# Problem to solve:
In the data that follows, count every line holding the string "Lambeth" and give the count alone.

# Information:
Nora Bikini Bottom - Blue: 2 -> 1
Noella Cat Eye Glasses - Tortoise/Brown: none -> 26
==
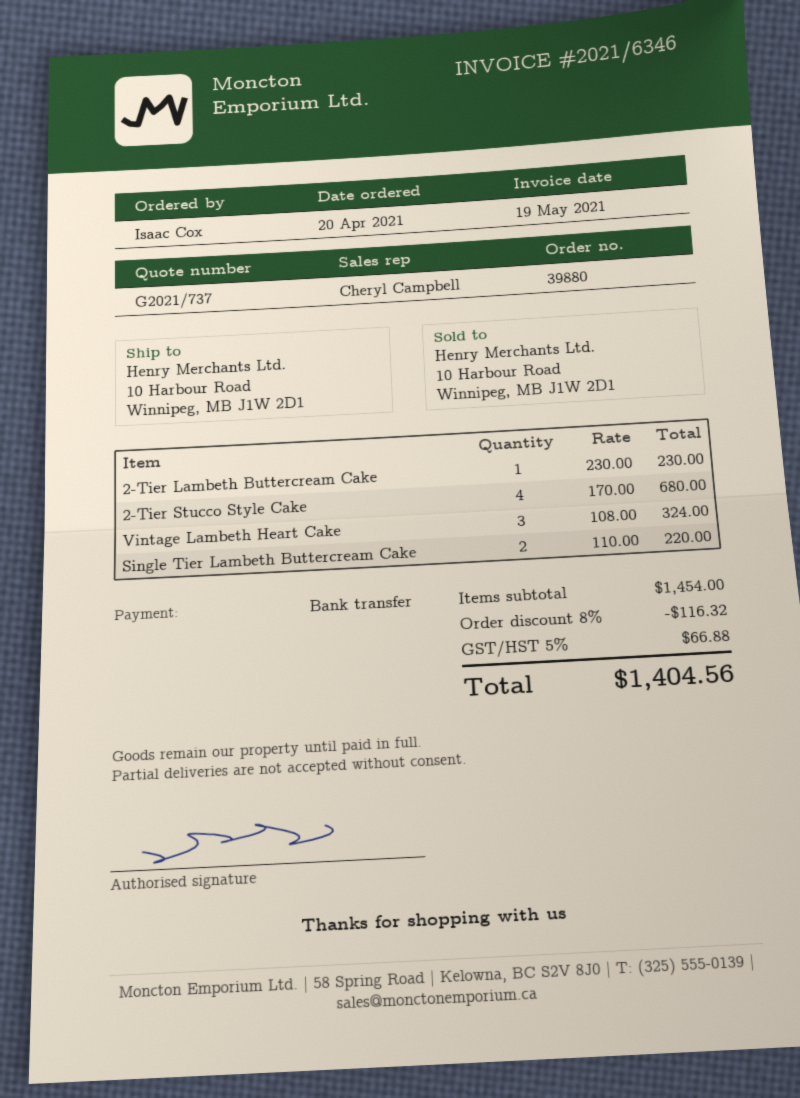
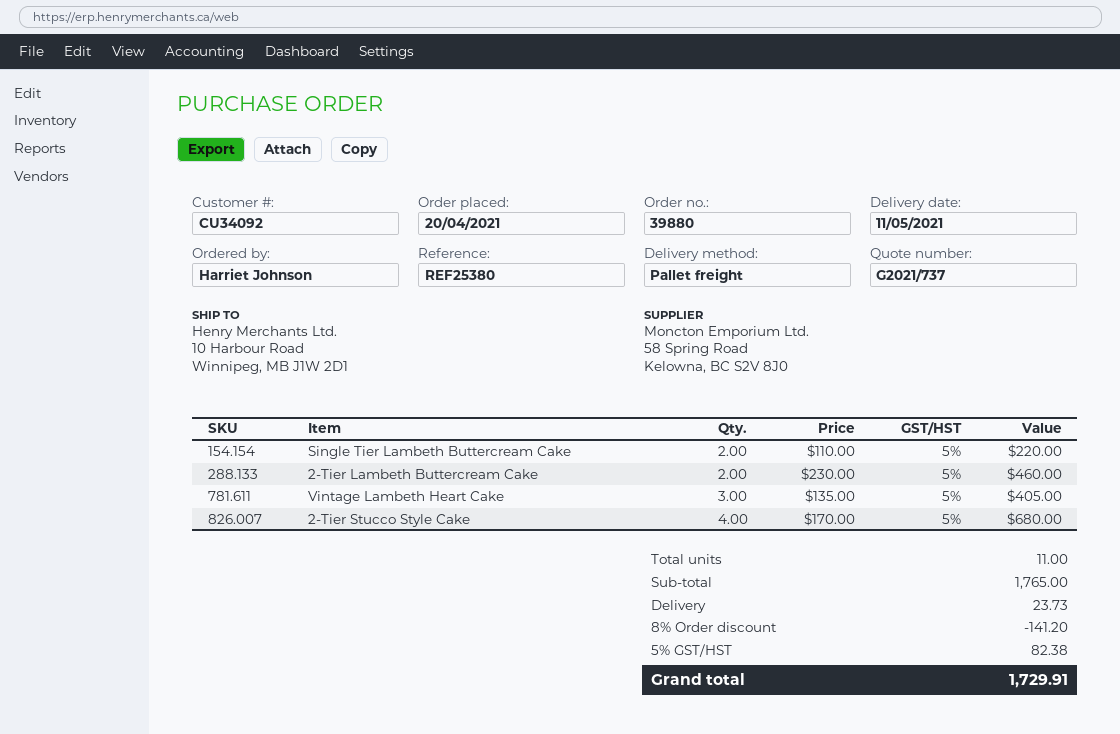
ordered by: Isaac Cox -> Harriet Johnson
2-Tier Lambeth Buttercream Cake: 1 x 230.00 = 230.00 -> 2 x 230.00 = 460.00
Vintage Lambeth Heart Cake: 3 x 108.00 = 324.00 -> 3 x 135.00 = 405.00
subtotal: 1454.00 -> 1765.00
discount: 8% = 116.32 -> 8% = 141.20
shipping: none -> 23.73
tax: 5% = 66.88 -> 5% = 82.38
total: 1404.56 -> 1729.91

# Reply:
2